As data volumes increase and become more complex, having an integrated e-discovery environment where systems and data sources automatically sync information and exchange data with e-discovery applications has become even more critical for enterprises. This is true of unstructured and semi-structured data sources, such as email servers and content management systems, as well as structured data sources, like databases and data archives. Structured data exists in discrete pieces (typically called "fields") that are preserved in a large archive or database. All entries have a consistent format (or structure) and organized into rows and columns. Contact lists or customer records are two common types of structured data; fields like name, phone number, address, city, state, and zip code combine to form a single record in the larger database.
Most e-discovery practitioners are used to working with unstructured data sources like email, file shares, or documents in SharePoint, but often they are unfamiliar with the technology and terminology of databases, extracts, report generation, and archive, which makes them unsure about the best ways to preserve or collect from these sources. If the application is an old one, this fear often becomes a mandate to keep everything just as it is, which translates to mothballed applications just sitting there in case data might be needed down the road. Beyond the costs of maintaining those systems, there's also the issue that if there is IT staff turnover, it's increasingly hard to generate the reports Legal and Compliance need from these old systems.
If you are keeping around mothballed applications and databases purely for reporting purposes, these are prime targets to migrate to a structured data archive. Cost savings from licenses, CPU, and storage can equal up to 65% per year, with the added benefit that it's much easier to enforce a retention policy on this data, roll it off when it expires, and compliance reporting is easier to do with modern tools.
One huge challenge that comes from these legacy applications stems from the fact that there are typically a lot of them. That means that when a discovery request arises, someone – or more likely multiple people – have to go to each one of those applications one by one to search for and retrieve relevant data. Not only is that time consuming and cumbersome, but it also assumes that there are people with the skill sets and application knowledge necessary to interact with all of those different applications.
In any given company, that might not be a problem today, shortly after the applications have been decommissioned, because all the people that used the applications when they were live are still around. But will that still be the case 5, 7, 10 or 20 years from now? Probably not. But it is important to preserve the data, as in many cases it is relevant and responsive to potential litigation.
Retiring all of these legacy applications into a “platform neutral" format is a much more sustainable, not to mention cost effective, approach. By integrating e-discovery -- legal holds and collections -- with your structured data archive, you can make it a lot easier to coordinate preservation and collection activities across the two systems.

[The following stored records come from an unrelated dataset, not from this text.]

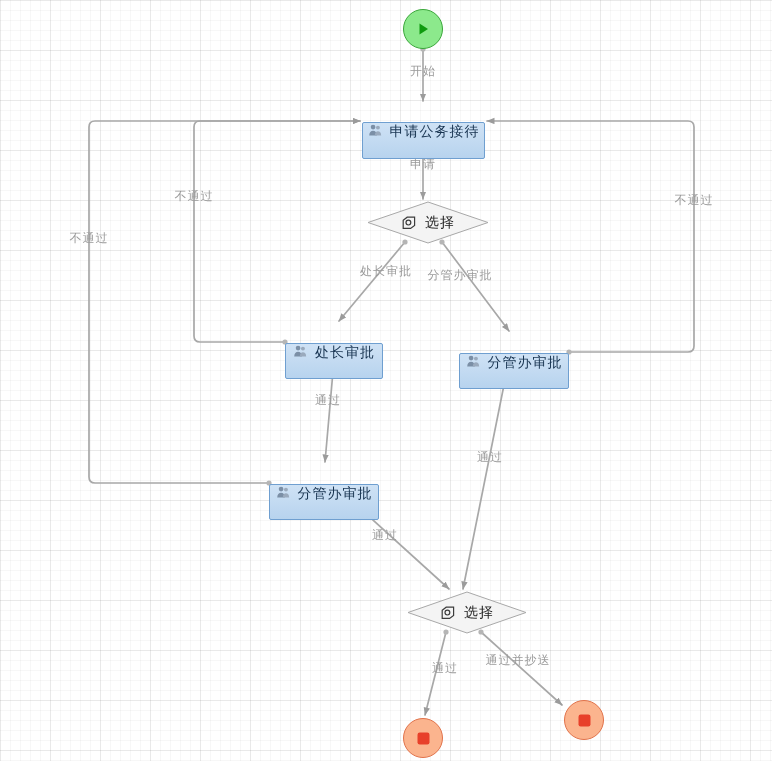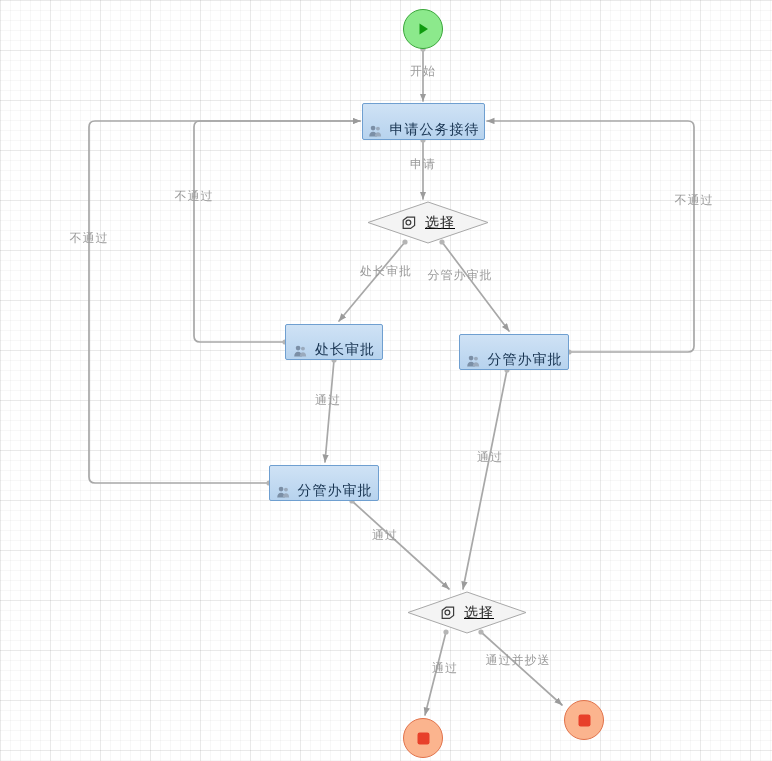--- a/index.html
+++ b/index.html
@@ -39,13 +39,14 @@
     border: 1px solid #6f9fd0;
     border-radius: 2px;
     display: flex;
-    align-items: flex-end;
+    align-items: flex-start;
     justify-content: center;
     gap: 7px;
     color: #1f3f66;
     font-size: 14px;
     letter-spacing: 1px;
     white-space: nowrap;
+    margin-top: 19px;
   }
   .task .task-label {
     color: #16324f;

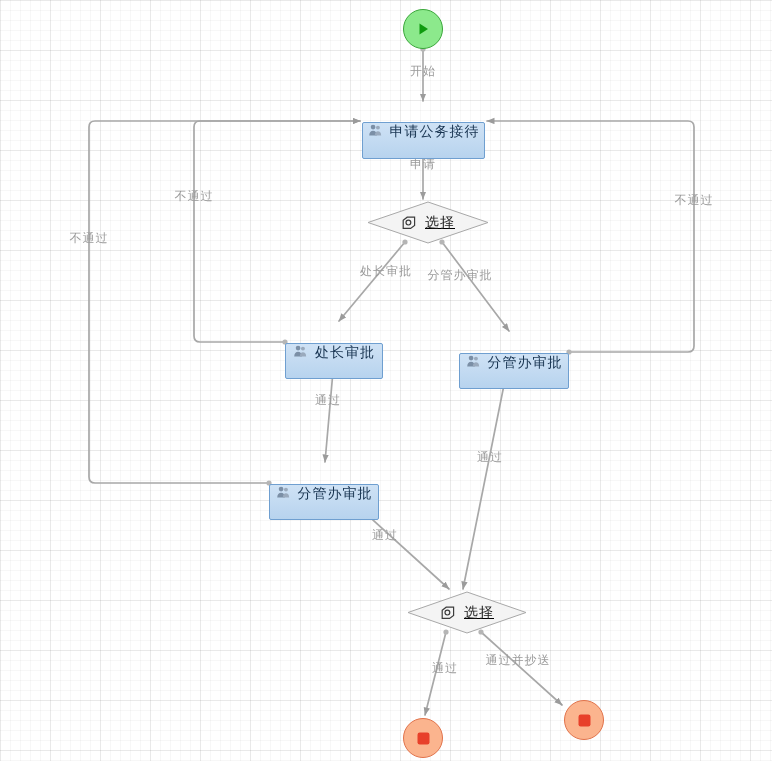--- a/index.html
+++ b/index.html
@@ -73,7 +73,6 @@
     align-items: center;
     gap: 8px;
     z-index: 2;
-    text-decoration: underline;
   }
   .gw-label {
     font-size: 14px;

This reduces the chances of stranded holds -- data under preservation that could have been released, and reduces the ambiguity about what needs to happen to the data to support the needs of legal and compliance teams.
The first and perhaps most important step is recognizing that the solutions for unstructured and semi-structured data are simply incapable of handling structured data. Without something that is purpose-built for structured data, your discovery preservation and collection process is going to ignore this entire category of data. The good news is that some of the solutions that are purpose built for structured data have built in integrations to the leading e-discovery platforms.